■ **WHAT NEEDS TO BE DONE**:
Your answer must be the lines from the first one in the material through the line with "ICON Hulse 17 X 8.5 /", retyped exactly and with no pictures.

■ **AVAILABLE RECORDS**:
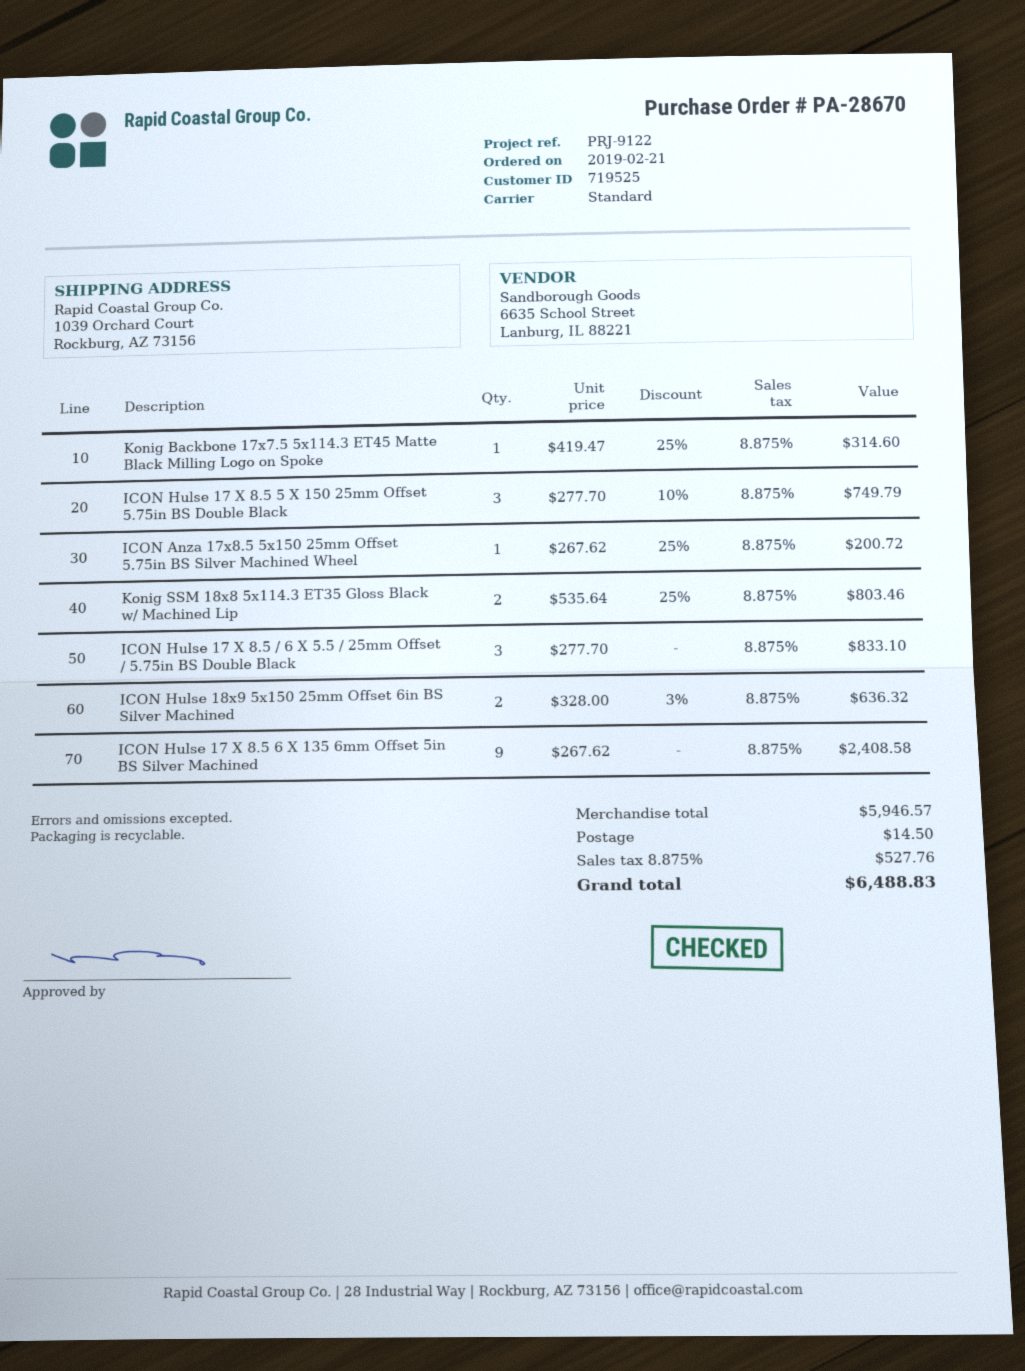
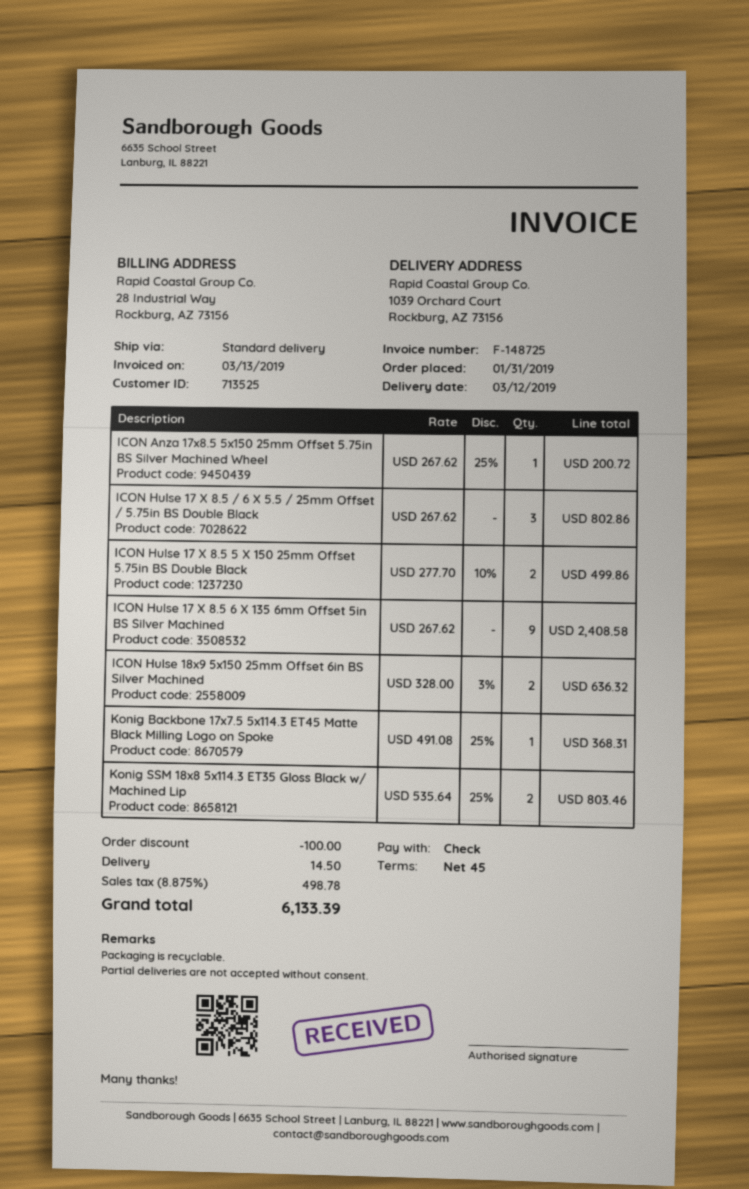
order date: 2019-02-21 -> 2019-01-31
customer number: 719525 -> 713525
Konig Backbone 17x7.5 5x114.3 ET45 Matte Black Milling Logo on Spoke: 1 x 419.47 - 25% = 314.60 -> 1 x 491.08 - 25% = 368.31
ICON Hulse 17 X 8.5 5 X 150 25mm Offset 5.75in BS Double Black: 3 x 277.70 - 10% = 749.79 -> 2 x 277.70 - 10% = 499.86
ICON Hulse 17 X 8.5 / 6 X 5.5 / 25mm Offset / 5.75in BS Double Black: 3 x 277.70 = 833.10 -> 3 x 267.62 = 802.86
discount: none -> 100.00
tax: 8.875% = 527.76 -> 8.875% = 498.78
total: 6488.83 -> 6133.39

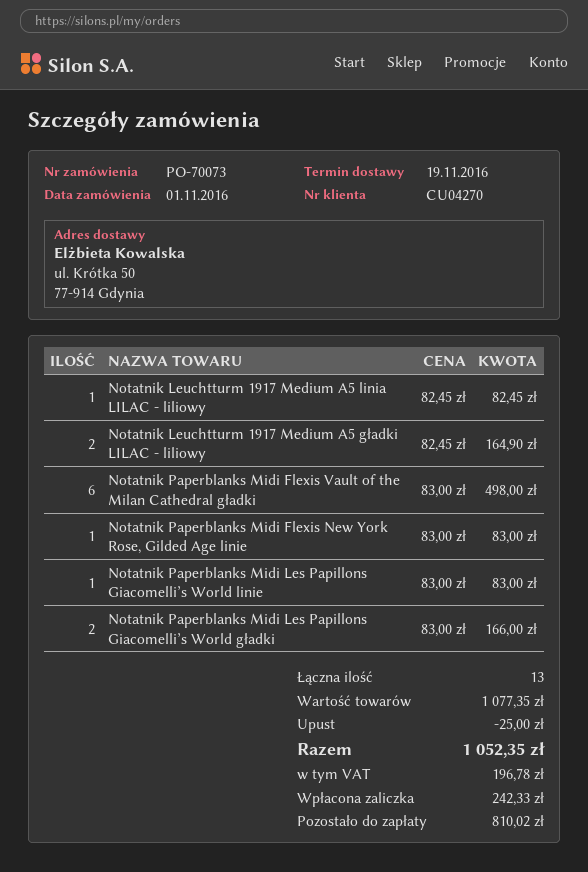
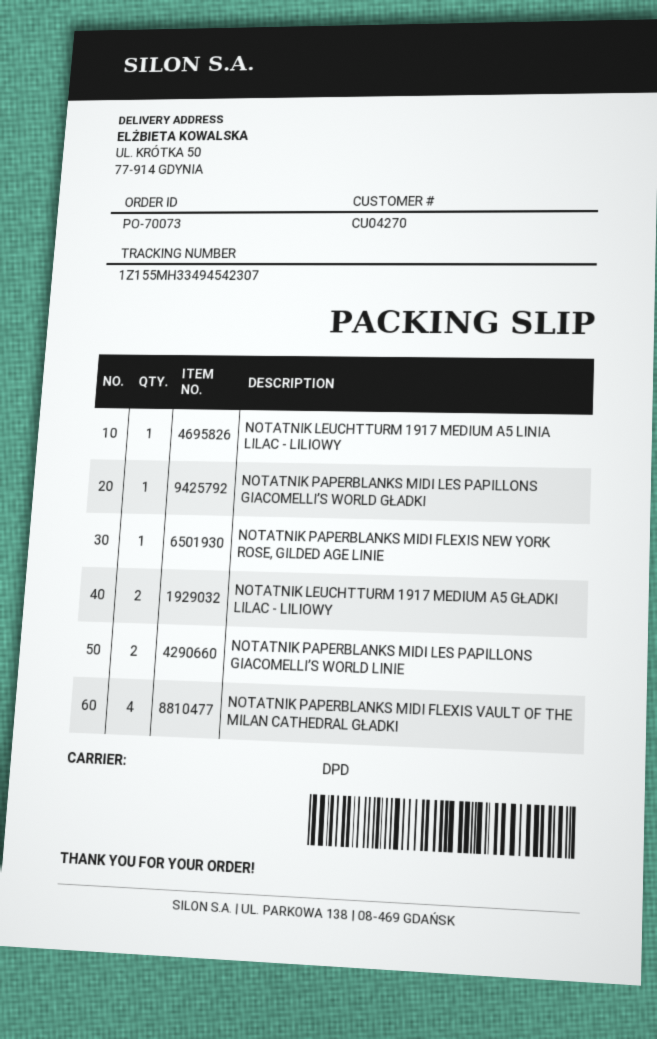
Notatnik Paperblanks Midi Flexis Vault of the Milan Cathedral gładki: 6 -> 4
Notatnik Paperblanks Midi Les Papillons Giacomelli’s World linie: 1 -> 2
Notatnik Paperblanks Midi Les Papillons Giacomelli’s World gładki: 2 -> 1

■ **TASK RESULT**:
order date: 2019-02-21 -> 2019-01-31
customer number: 719525 -> 713525
Konig Backbone 17x7.5 5x114.3 ET45 Matte Black Milling Logo on Spoke: 1 x 419.47 - 25% = 314.60 -> 1 x 491.08 - 25% = 368.31
ICON Hulse 17 X 8.5 5 X 150 25mm Offset 5.75in BS Double Black: 3 x 277.70 - 10% = 749.79 -> 2 x 277.70 - 10% = 499.86
ICON Hulse 17 X 8.5 / 6 X 5.5 / 25mm Offset / 5.75in BS Double Black: 3 x 277.70 = 833.10 -> 3 x 267.62 = 802.86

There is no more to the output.